__Work item__: Transcribe word for word the lines below from the line with "2025-01-27 | high: 1102.85 -> 1103.55" through the line with "2022-11-17 | 涨跌幅%: 8,477 -> 8,377", ends included.
________
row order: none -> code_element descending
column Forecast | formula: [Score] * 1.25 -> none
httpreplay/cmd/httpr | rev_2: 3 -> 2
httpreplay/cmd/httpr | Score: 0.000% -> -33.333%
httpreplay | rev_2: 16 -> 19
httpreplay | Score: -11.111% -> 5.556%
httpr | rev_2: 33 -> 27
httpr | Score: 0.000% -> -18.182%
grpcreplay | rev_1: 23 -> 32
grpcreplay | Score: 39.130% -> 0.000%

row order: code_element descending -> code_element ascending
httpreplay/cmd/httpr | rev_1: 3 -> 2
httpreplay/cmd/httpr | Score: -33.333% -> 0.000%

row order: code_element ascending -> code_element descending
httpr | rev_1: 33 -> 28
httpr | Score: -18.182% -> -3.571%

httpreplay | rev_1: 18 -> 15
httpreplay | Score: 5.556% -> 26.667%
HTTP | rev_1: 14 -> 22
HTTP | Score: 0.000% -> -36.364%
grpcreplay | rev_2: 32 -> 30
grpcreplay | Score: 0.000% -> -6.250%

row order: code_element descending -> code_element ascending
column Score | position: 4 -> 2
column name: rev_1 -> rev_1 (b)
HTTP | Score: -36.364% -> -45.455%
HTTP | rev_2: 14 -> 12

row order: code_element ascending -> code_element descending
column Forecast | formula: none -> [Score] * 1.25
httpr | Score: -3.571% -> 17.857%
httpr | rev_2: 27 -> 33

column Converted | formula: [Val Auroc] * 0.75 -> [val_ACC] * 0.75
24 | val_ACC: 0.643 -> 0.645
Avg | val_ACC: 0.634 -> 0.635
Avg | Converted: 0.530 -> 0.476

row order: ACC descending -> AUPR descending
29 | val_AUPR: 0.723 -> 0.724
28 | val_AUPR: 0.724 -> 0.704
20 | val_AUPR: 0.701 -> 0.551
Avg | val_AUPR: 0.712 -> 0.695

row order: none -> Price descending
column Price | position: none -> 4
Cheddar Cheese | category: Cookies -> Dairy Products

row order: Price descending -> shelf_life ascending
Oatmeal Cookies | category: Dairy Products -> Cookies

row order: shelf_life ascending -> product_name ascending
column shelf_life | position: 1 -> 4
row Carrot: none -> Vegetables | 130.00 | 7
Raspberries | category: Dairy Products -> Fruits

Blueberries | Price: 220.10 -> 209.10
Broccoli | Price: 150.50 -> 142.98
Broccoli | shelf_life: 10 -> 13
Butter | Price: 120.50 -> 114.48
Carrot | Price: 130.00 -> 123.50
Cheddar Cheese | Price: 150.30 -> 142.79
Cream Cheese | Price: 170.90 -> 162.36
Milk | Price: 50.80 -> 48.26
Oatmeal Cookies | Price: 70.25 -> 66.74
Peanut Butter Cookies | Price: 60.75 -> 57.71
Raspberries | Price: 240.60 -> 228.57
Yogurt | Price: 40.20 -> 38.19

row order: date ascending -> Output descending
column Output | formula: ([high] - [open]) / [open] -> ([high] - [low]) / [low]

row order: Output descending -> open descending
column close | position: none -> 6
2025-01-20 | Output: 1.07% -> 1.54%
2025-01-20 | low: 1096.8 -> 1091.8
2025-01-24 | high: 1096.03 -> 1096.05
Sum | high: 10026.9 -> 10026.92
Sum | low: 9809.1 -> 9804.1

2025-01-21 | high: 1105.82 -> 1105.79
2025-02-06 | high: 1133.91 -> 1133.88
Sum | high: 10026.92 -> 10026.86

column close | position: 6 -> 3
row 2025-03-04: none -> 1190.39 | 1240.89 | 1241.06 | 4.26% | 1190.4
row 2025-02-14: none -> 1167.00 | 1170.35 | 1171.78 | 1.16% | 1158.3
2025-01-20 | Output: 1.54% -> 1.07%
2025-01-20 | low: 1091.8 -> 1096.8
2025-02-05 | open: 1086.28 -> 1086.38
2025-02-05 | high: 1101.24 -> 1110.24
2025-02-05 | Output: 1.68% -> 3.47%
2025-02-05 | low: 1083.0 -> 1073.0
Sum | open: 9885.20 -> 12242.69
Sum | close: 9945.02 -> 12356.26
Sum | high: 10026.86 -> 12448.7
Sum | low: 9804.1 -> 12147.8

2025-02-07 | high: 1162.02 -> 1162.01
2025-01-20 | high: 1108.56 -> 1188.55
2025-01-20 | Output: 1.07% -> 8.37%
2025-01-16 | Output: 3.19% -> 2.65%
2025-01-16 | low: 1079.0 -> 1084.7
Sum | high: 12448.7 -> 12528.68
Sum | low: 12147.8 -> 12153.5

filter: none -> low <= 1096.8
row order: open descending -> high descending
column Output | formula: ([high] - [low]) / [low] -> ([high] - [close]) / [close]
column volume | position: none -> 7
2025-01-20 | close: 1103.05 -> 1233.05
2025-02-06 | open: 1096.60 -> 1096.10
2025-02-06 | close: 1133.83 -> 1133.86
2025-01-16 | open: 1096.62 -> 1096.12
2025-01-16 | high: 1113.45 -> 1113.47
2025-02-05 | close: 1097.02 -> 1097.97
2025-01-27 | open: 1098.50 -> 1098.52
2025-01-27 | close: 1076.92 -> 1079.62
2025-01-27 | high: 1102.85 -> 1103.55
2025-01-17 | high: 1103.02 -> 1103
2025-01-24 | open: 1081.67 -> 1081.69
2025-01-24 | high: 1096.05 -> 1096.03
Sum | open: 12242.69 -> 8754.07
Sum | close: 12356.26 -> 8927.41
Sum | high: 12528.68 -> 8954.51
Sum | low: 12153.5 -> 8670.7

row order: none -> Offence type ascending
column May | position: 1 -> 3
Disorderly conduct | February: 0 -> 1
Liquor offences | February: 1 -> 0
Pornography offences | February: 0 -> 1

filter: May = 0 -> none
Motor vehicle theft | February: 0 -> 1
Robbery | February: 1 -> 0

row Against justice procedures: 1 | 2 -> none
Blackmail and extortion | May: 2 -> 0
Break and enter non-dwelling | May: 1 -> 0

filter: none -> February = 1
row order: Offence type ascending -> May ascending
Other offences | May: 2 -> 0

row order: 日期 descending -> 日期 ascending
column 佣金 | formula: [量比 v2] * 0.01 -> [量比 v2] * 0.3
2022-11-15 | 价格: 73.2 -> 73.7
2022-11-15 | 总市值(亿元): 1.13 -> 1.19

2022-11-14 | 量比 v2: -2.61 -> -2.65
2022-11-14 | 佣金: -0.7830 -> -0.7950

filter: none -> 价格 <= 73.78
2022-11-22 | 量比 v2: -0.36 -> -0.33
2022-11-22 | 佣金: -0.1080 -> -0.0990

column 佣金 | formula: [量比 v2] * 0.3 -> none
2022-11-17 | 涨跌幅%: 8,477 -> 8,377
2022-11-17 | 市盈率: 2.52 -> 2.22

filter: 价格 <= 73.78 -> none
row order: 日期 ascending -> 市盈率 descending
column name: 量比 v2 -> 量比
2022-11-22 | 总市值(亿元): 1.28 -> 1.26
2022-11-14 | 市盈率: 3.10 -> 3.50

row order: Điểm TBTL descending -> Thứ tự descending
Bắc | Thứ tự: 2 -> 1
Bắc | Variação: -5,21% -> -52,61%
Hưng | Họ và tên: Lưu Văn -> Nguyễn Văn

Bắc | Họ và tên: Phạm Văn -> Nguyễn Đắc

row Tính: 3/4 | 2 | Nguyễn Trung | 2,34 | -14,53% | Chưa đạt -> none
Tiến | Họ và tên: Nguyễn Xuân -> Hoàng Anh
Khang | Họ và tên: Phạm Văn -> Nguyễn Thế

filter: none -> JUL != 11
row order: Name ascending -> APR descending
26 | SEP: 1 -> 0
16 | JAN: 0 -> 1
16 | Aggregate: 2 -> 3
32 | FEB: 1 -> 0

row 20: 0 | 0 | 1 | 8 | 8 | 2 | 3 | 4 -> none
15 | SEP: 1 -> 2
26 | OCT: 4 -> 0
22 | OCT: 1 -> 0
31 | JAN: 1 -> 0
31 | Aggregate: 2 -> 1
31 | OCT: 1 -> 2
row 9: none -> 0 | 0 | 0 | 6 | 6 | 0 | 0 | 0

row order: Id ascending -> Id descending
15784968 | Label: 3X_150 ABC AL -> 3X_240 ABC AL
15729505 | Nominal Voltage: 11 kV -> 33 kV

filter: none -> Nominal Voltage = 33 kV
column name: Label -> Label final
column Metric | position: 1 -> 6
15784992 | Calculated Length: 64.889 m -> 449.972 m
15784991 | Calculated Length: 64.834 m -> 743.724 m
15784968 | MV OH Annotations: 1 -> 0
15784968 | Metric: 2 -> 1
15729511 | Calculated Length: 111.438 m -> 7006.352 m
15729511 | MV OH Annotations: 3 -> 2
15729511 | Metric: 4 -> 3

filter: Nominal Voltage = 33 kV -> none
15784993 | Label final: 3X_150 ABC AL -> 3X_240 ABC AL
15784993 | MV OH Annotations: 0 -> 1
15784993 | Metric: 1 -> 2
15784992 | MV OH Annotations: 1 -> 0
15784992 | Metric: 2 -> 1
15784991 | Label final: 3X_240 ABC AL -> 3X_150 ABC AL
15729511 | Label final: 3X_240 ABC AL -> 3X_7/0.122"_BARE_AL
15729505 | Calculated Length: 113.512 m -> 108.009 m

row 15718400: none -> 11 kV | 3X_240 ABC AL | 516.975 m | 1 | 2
________
__Solution for this exercise__:
2025-01-27 | high: 1102.85 -> 1103.55
2025-01-17 | high: 1103.02 -> 1103
2025-01-24 | open: 1081.67 -> 1081.69
2025-01-24 | high: 1096.05 -> 1096.03
Sum | open: 12242.69 -> 8754.07
Sum | close: 12356.26 -> 8927.41
Sum | high: 12528.68 -> 8954.51
Sum | low: 12153.5 -> 8670.7

row order: none -> Offence type ascending
column May | position: 1 -> 3
Disorderly conduct | February: 0 -> 1
Liquor offences | February: 1 -> 0
Pornography offences | February: 0 -> 1

filter: May = 0 -> none
Motor vehicle theft | February: 0 -> 1
Robbery | February: 1 -> 0

row Against justice procedures: 1 | 2 -> none
Blackmail and extortion | May: 2 -> 0
Break and enter non-dwelling | May: 1 -> 0

filter: none -> February = 1
row order: Offence type ascending -> May ascending
Other offences | May: 2 -> 0

row order: 日期 descending -> 日期 ascending
column 佣金 | formula: [量比 v2] * 0.01 -> [量比 v2] * 0.3
2022-11-15 | 价格: 73.2 -> 73.7
2022-11-15 | 总市值(亿元): 1.13 -> 1.19

2022-11-14 | 量比 v2: -2.61 -> -2.65
2022-11-14 | 佣金: -0.7830 -> -0.7950

filter: none -> 价格 <= 73.78
2022-11-22 | 量比 v2: -0.36 -> -0.33
2022-11-22 | 佣金: -0.1080 -> -0.0990

column 佣金 | formula: [量比 v2] * 0.3 -> none
2022-11-17 | 涨跌幅%: 8,477 -> 8,377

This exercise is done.